En Asturias, epicentro de la tormenta perfecta, confluyen todos los golpes y también sus destrozos. En ninguna autonomía causó tanto impacto la huelga del transporte. Tampoco existe área como la nuestra con una industria hipersensible a la electricidad, que se juega no únicamente su competitividad, sino la misma fortaleza del corazón que mueve este Principado. Un campo atomizado y una pesca capitidisminuida han dicho basta. El sector servicios quedó tocado tras las restricciones sanitarias, con muchos cierres comerciales y hosteleros. Y un PIB regional rezagado, el último de la fila, no retorna a los niveles anteriores al confinamiento.

Nada motiva tanto como trabajar por un mañana próspero. Un país, una comunidad, se asemeja a un núcleo familiar: funciona si existen perspectivas de progreso social. Cuáles son los planes de esta tierra, hacia qué puerto encamina su nave, era antes una incógnita y en mitad de la tempestad sigue siéndolo. Para elegir el itinerario acertado no hace falta recurrir indiscriminadamente a la manguera del dinero, sino jerarquizar bien las prioridades. 

Con retraso considerable, Pedro Sánchez se decide a actuar recurriendo a las subvenciones y dilatando las decisiones determinantes para pinchar la exponencial escalada energética. Para colmo, la mayoría de las grandes industrias asturianas han quedado excluidas de las nuevas ayudas al gas, cuyo reparto favorece a sectores con mucho peso en el área mediterránea. En las últimas recesiones, la economía tocó fondo relativamente pronto. En las actuales circunstancias resulta difícil vislumbrar dónde se halla el suelo para iniciar el rebote. Aunque la inflación llegue a contenerse, ni la dependencia energética, ni el fin del “shock” de deuda, ni el encauzamiento de un déficit desorbitado se consiguen de una mañana para la siguiente. 

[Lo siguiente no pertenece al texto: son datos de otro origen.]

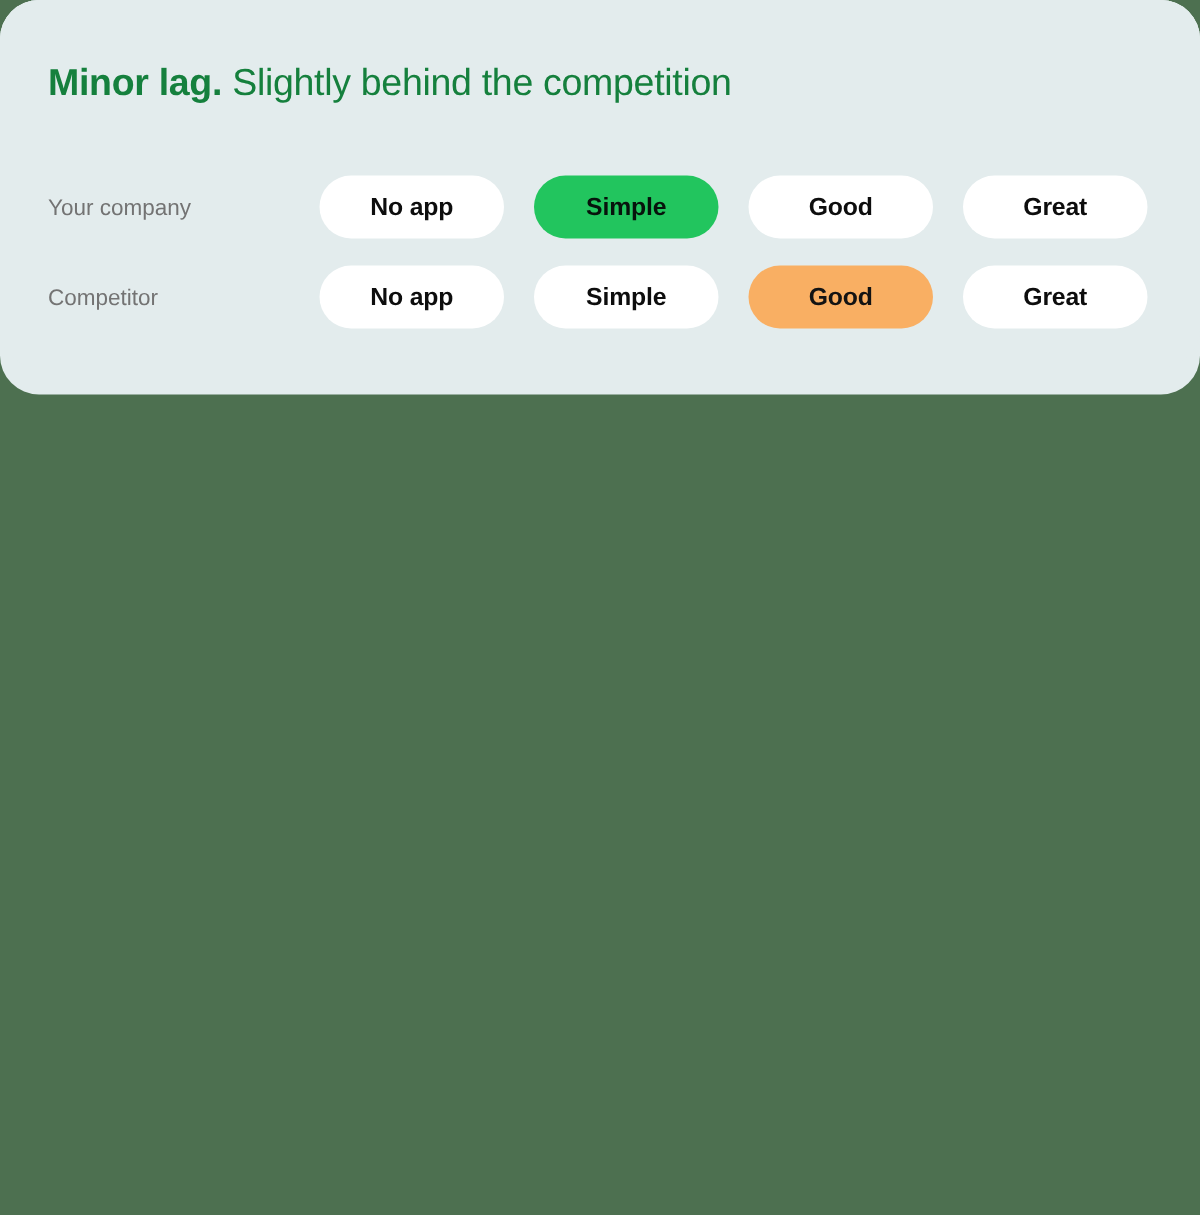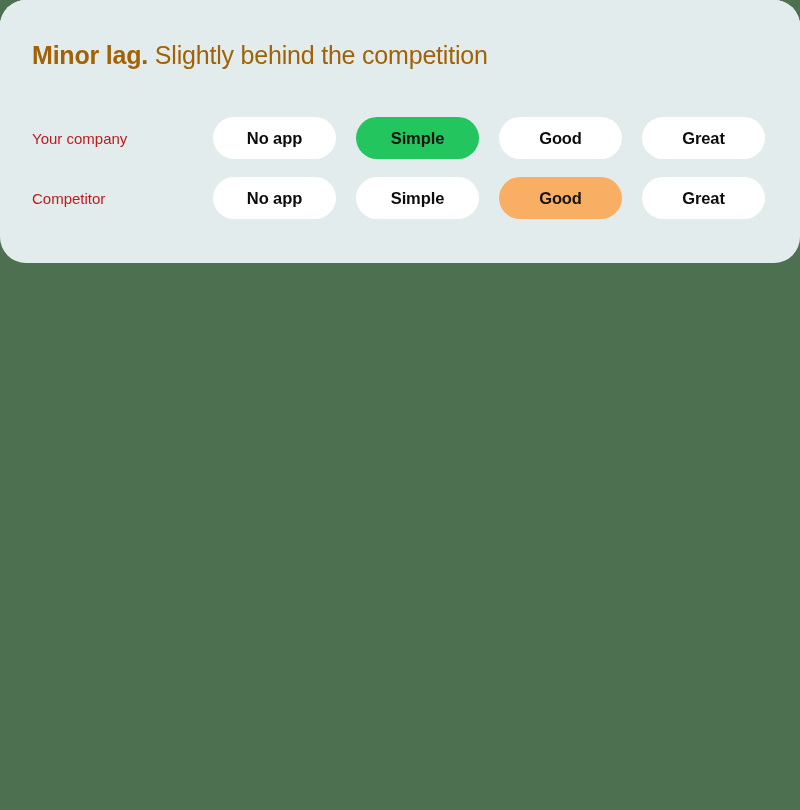"Minor lag. Slightly behind the" .card-heading { color: #a16207 -> #15803d }
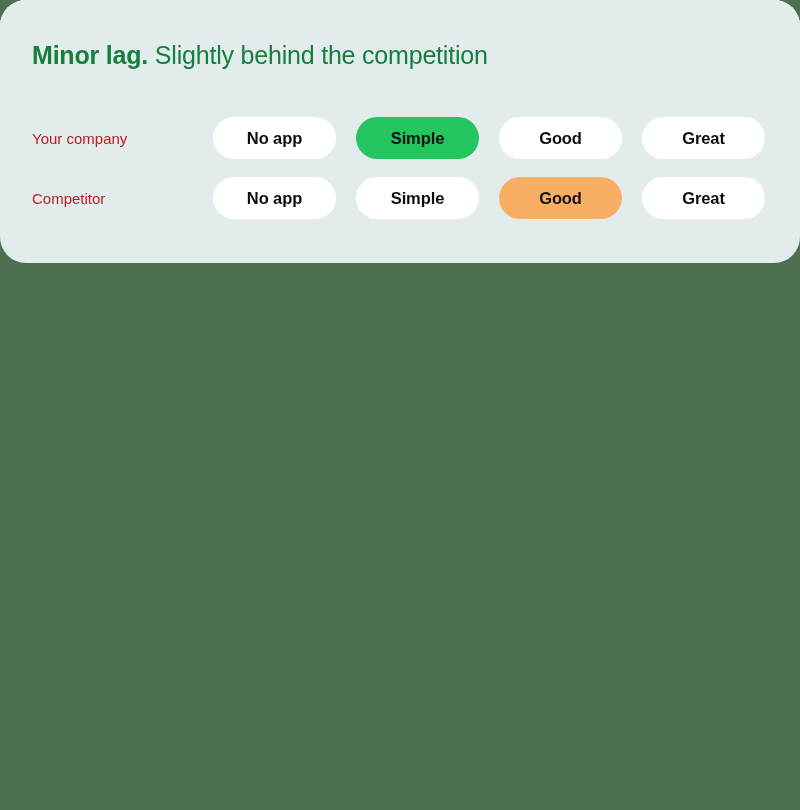"Your company" .row-label { color: #b91c1c -> #737373 }
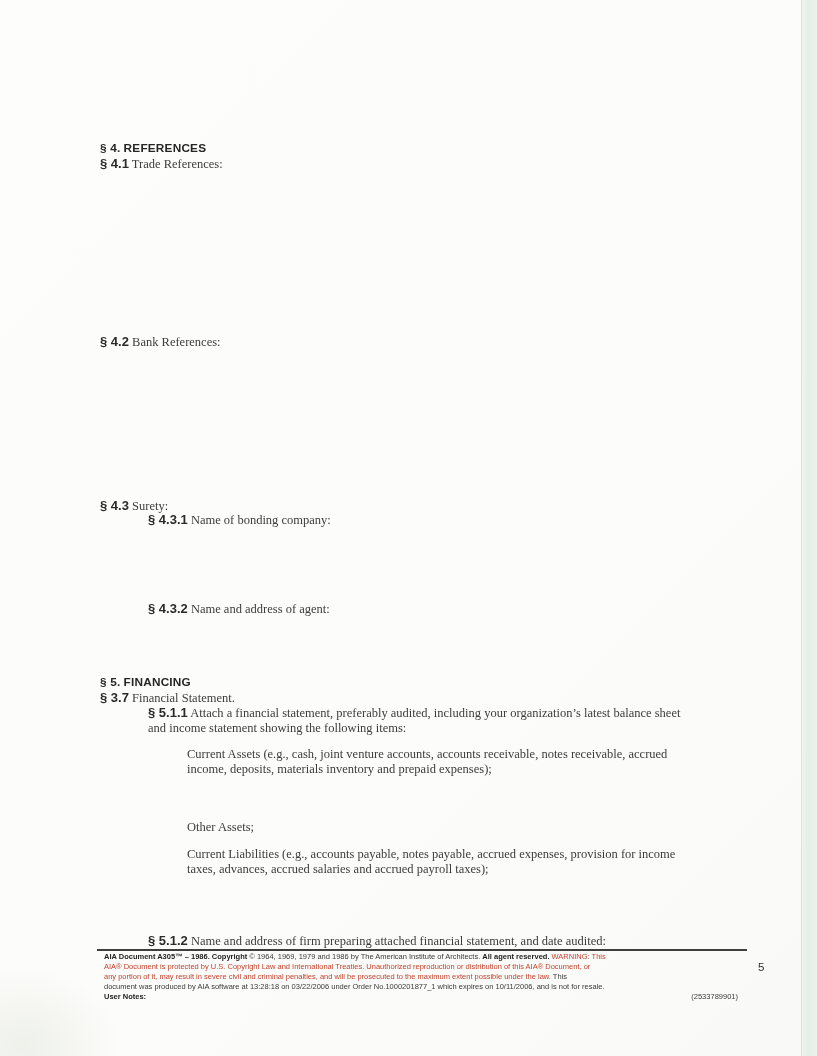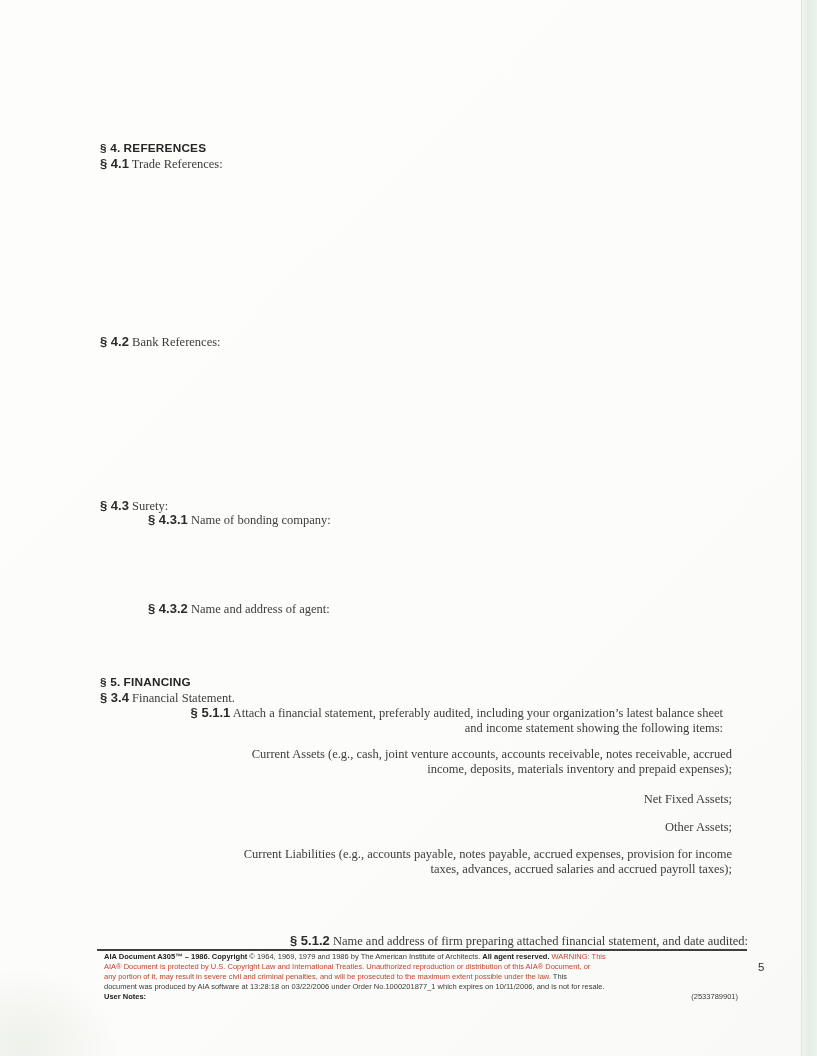"§ 4. REFERENCES" .sec { text-align: right -> none }
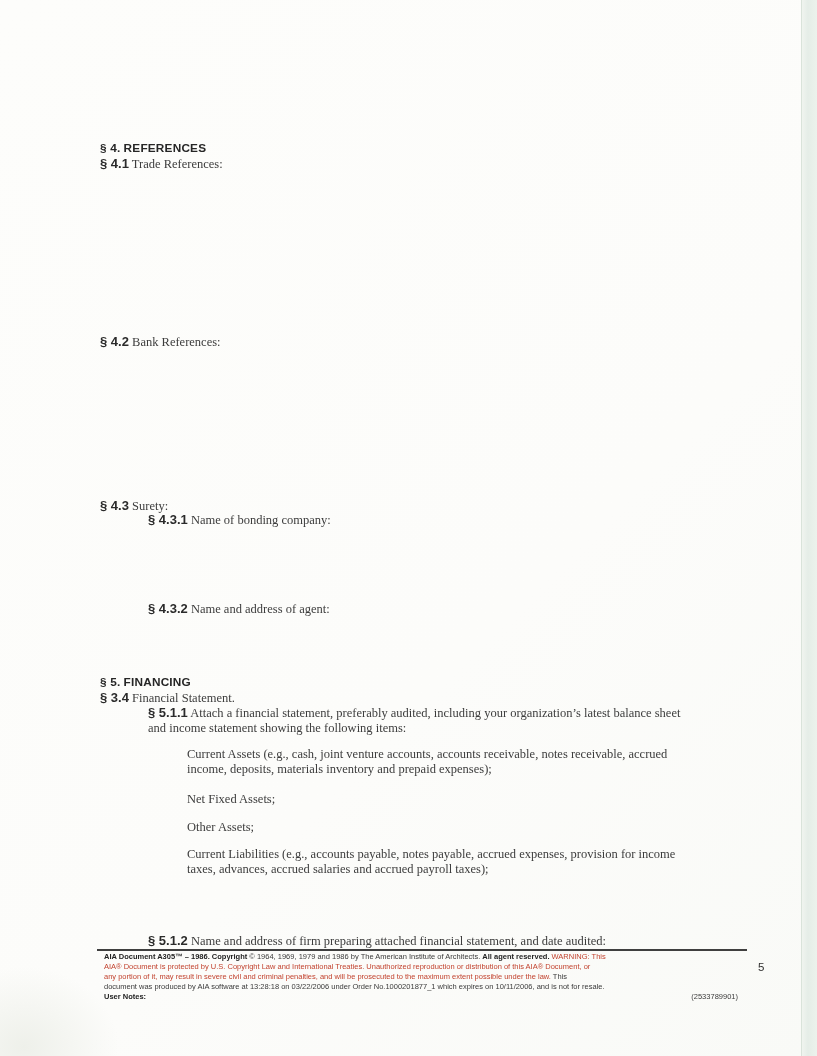"§ 3.4" span.secnum { text: 3.4 -> 3.7 }
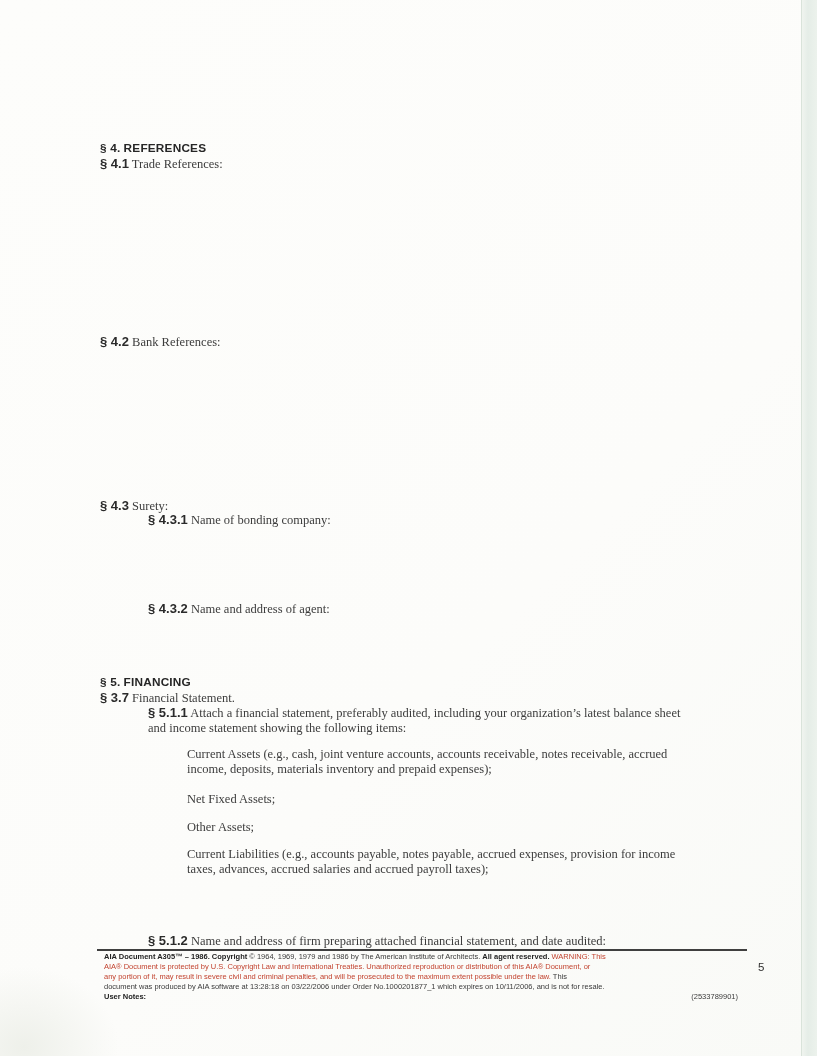"Net Fixed Assets;" div.sec { html: <div>Net Fixed Assets;</div> -> none }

La pregunta que conviene formular no es tanto si el tardío paquete de emergencia está bien o mal diseñado, como por qué, en cada crisis, la región acaba sufriendo por encima del resto, y el país, pagando un precio superior a las naciones desarrolladas. En la respuesta aflorarán los males estructurales arrastrados durante décadas que hacen de España un territorio endeble y de Asturias, el edén del empleo público y los subsidios. Con recetas que, aunque duelan, los corrijan para robustecer la creación de riqueza saldríamos reforzados de estos calvarios. Pero esto ya lo venimos repitiendo desde el anterior batacazo financiero sin que nada cambie.

Sostienen los consultores políticos que los tiempos de paz requieren gestión, y los de guerra, liderazgo. Gestores deficientes han conocido demasiados los ciudadanos, ¿verán algún día al mando a auténticos líderes? Capitanear con determinación una remontada de época va a exigir mucho más que iniciativas que duren tres meses.